**EXERCISE BRIEF**
Taking the line with "(443, 111) none -> [109,137,119,147] is" as the first and the line with "(633, 356) none" as the last, set down the lines below exactly, pictures excluded.

**DATASET ENTRIES**
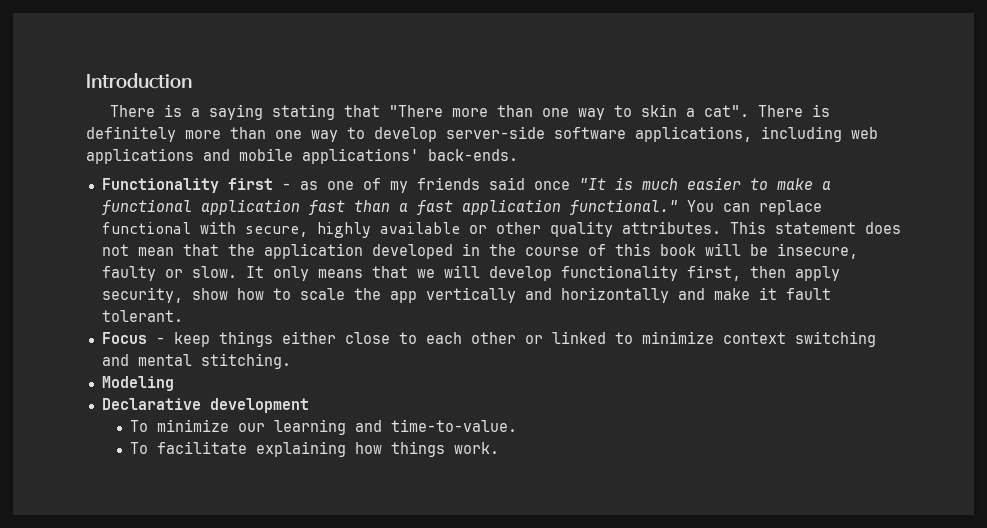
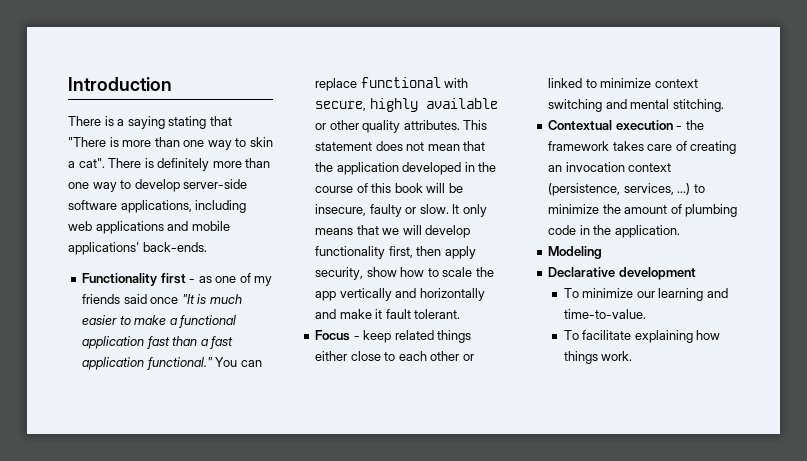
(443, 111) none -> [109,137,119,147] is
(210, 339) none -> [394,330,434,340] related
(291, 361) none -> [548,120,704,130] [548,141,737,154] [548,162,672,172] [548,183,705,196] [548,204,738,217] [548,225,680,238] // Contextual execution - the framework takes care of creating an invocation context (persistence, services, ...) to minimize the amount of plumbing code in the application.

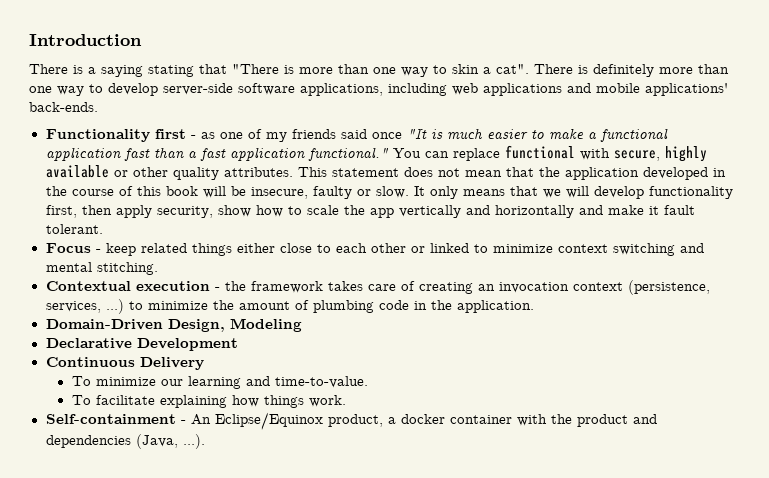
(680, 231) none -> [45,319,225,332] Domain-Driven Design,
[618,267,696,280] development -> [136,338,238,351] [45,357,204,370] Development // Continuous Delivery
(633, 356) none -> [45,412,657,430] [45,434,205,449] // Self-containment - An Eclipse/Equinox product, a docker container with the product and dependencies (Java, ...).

---

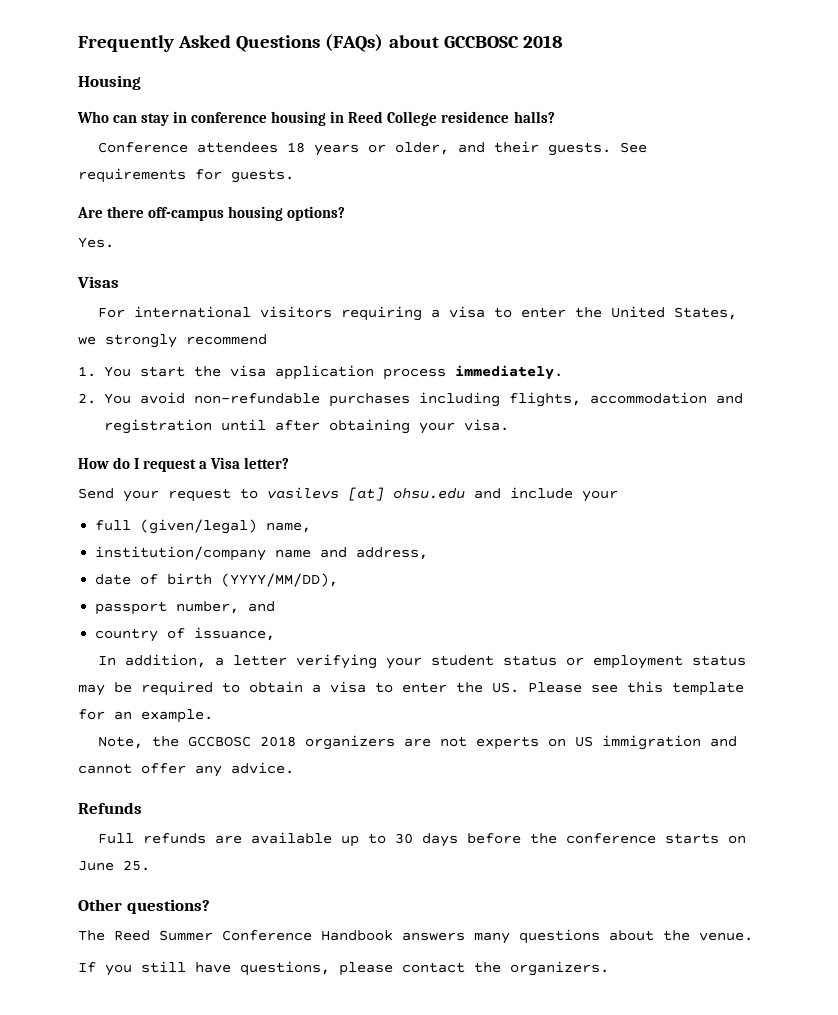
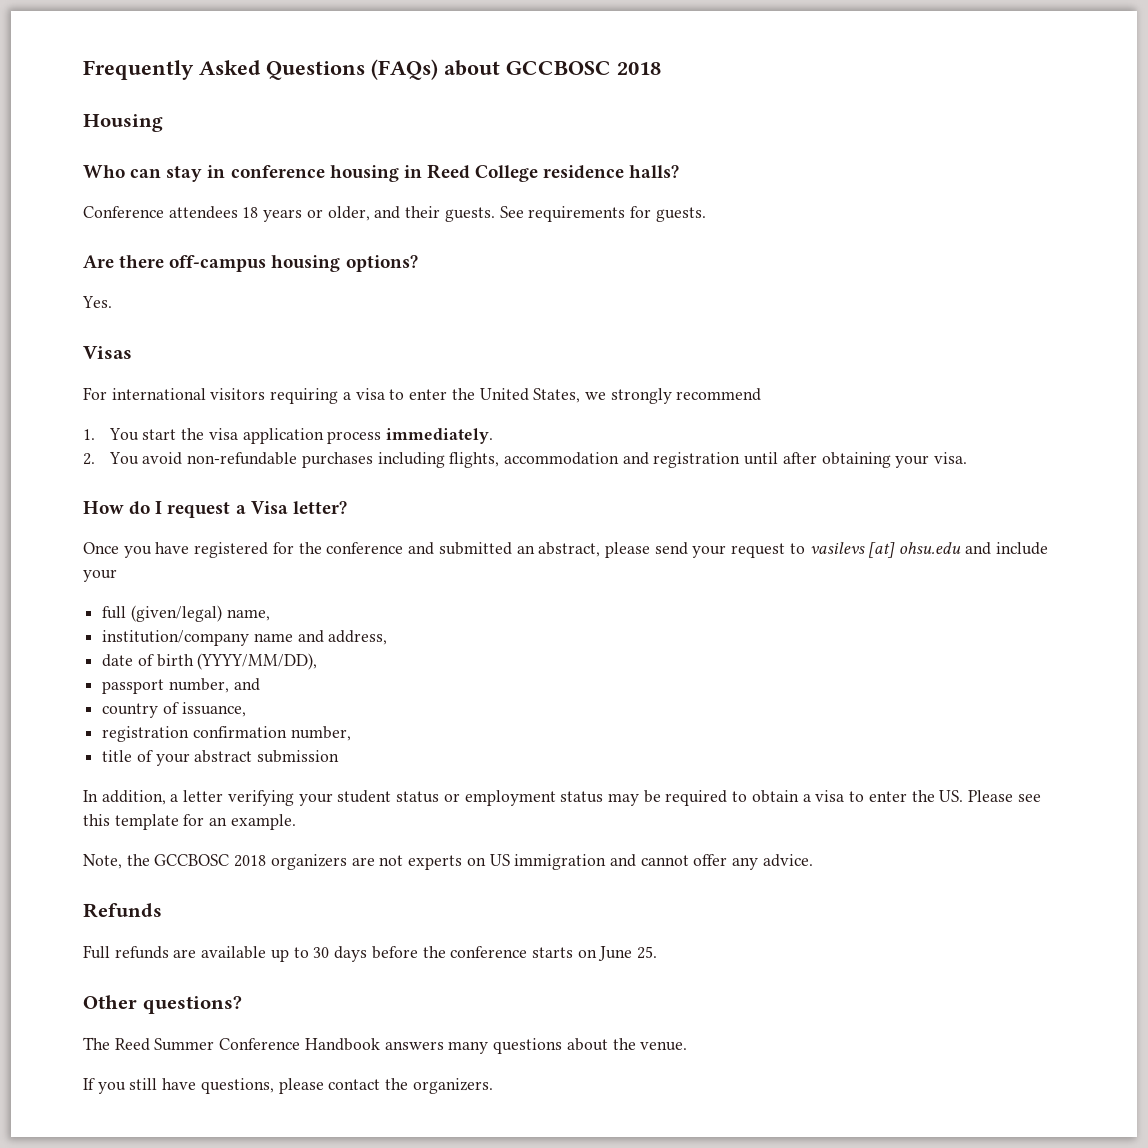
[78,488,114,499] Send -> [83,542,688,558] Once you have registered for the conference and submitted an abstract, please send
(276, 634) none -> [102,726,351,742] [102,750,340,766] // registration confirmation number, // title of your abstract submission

**TASK ANSWER**
(443, 111) none -> [109,137,119,147] is
(210, 339) none -> [394,330,434,340] related
(291, 361) none -> [548,120,704,130] [548,141,737,154] [548,162,672,172] [548,183,705,196] [548,204,738,217] [548,225,680,238] // Contextual execution - the framework takes care of creating an invocation context (persistence, services, ...) to minimize the amount of plumbing code in the application.

(680, 231) none -> [45,319,225,332] Domain-Driven Design,
[618,267,696,280] development -> [136,338,238,351] [45,357,204,370] Development // Continuous Delivery
(633, 356) none -> [45,412,657,430] [45,434,205,449] // Self-containment - An Eclipse/Equinox product, a docker container with the product and dependencies (Java, ...).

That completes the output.